Lessons can be learned from other markets like telecommunications and
financial services where competition is equally intense and frequently
price driven. In both these markets, it became increasingly difficult for
retail customers to differentiate one service provider offer from another.
This was especially true in the telecom sector where the single voice service
came at a price that was almost identical from one company to another. The
mobile market showed how this could change by customizing offers. When mobile
data services became available, service providers could differentiate themselves
by offering new services, again customized but this time for target audiences.
In financial services, loyalty was difficult to maintain as institutions
attempted to rationalize operations by reducing costs in the customer-facing
organization. This happened through the increased use of call centers and more
recently by the introduction of Internet banking.
Although each of these industries has unique characteristics, they demonstrate
characteristics that are shared with the energy business:
- The existence of large networks that need to operate at full capacity
- Erosion of loyalty in the face of price competition
- An increase in awareness that customers have genuine choices
- A requirement to diversify and introduce novel, complementary services
- Profit margin pressure but with an upside potential for those customers that can be won and retained
- A requirement to turn commodities into customer driven value
The Outlook
The resulting effect on the industry, and more specifically the energy
service providers could very well be an intense downward pressure on pricing.

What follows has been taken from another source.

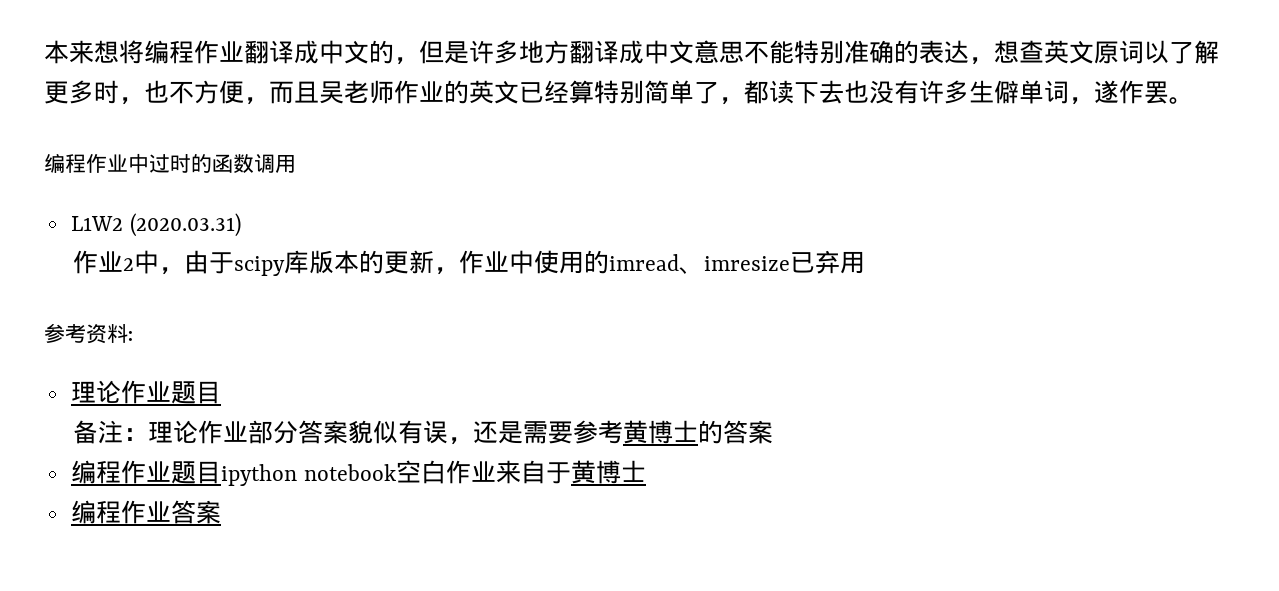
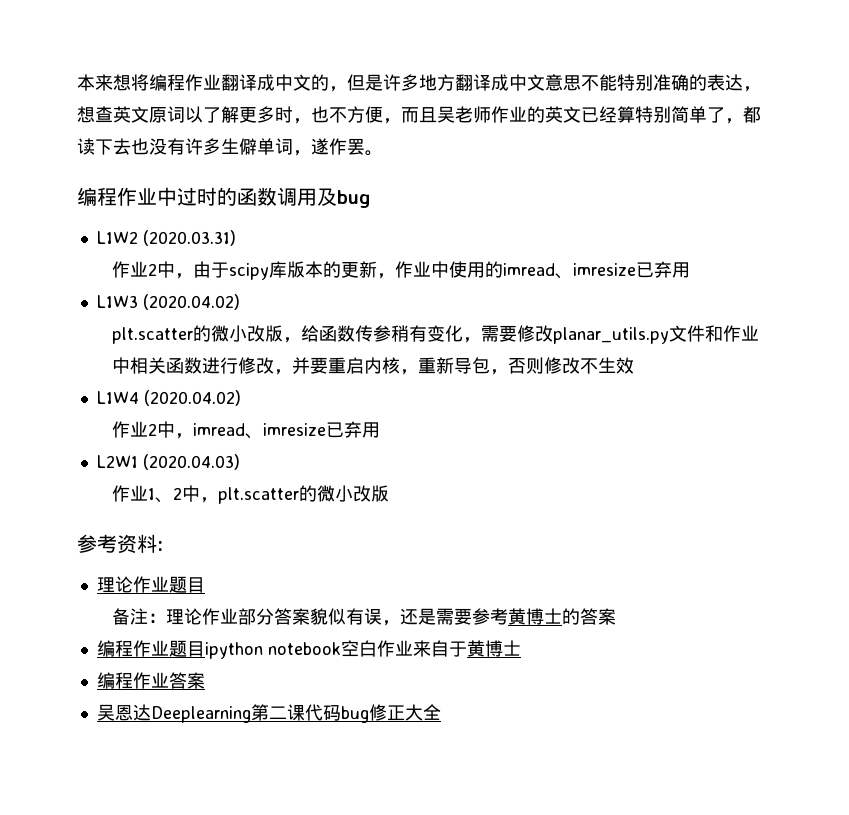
(296, 164) none -> [317,188,370,208] 及bug
(866, 262) none -> [96,294,240,310] [112,325,760,344] [112,357,635,375] [96,390,241,406] [112,421,381,439] [96,454,240,470] [112,485,390,504] // L1W3 (2020.04.02) // plt.scatter的微小改版，给函数传参稍有变化，需要修改planar_utils.py文件和作业中相关函数进行修改，并要重启内核，重新导包，否则修改不生效 // L1W4 (2020.04.02) // 作业2中，imread、imresize已弃用 // L2W1 (2020.04.03) // 作业1、2中，plt.scatter的微小改版
(221, 512) none -> [96,704,441,723] // 吴恩达Deeplearning第二课代码bug修正大全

A widespread or even regional downward pressure on pricing would impact almost
every single company in the business of power generation, as we have seen
already this year. The owners of distributed generation facilities, however,
would fair well as the value of their long-term power purchase agreements
would guarantee a certain return even in the face of such industry-wide
downward pricing pressures. Fuel costs are a driving factor in new distributed
generation opportunities; this is an area where Pinnacle excels as we have
identified alternative low cost fuels.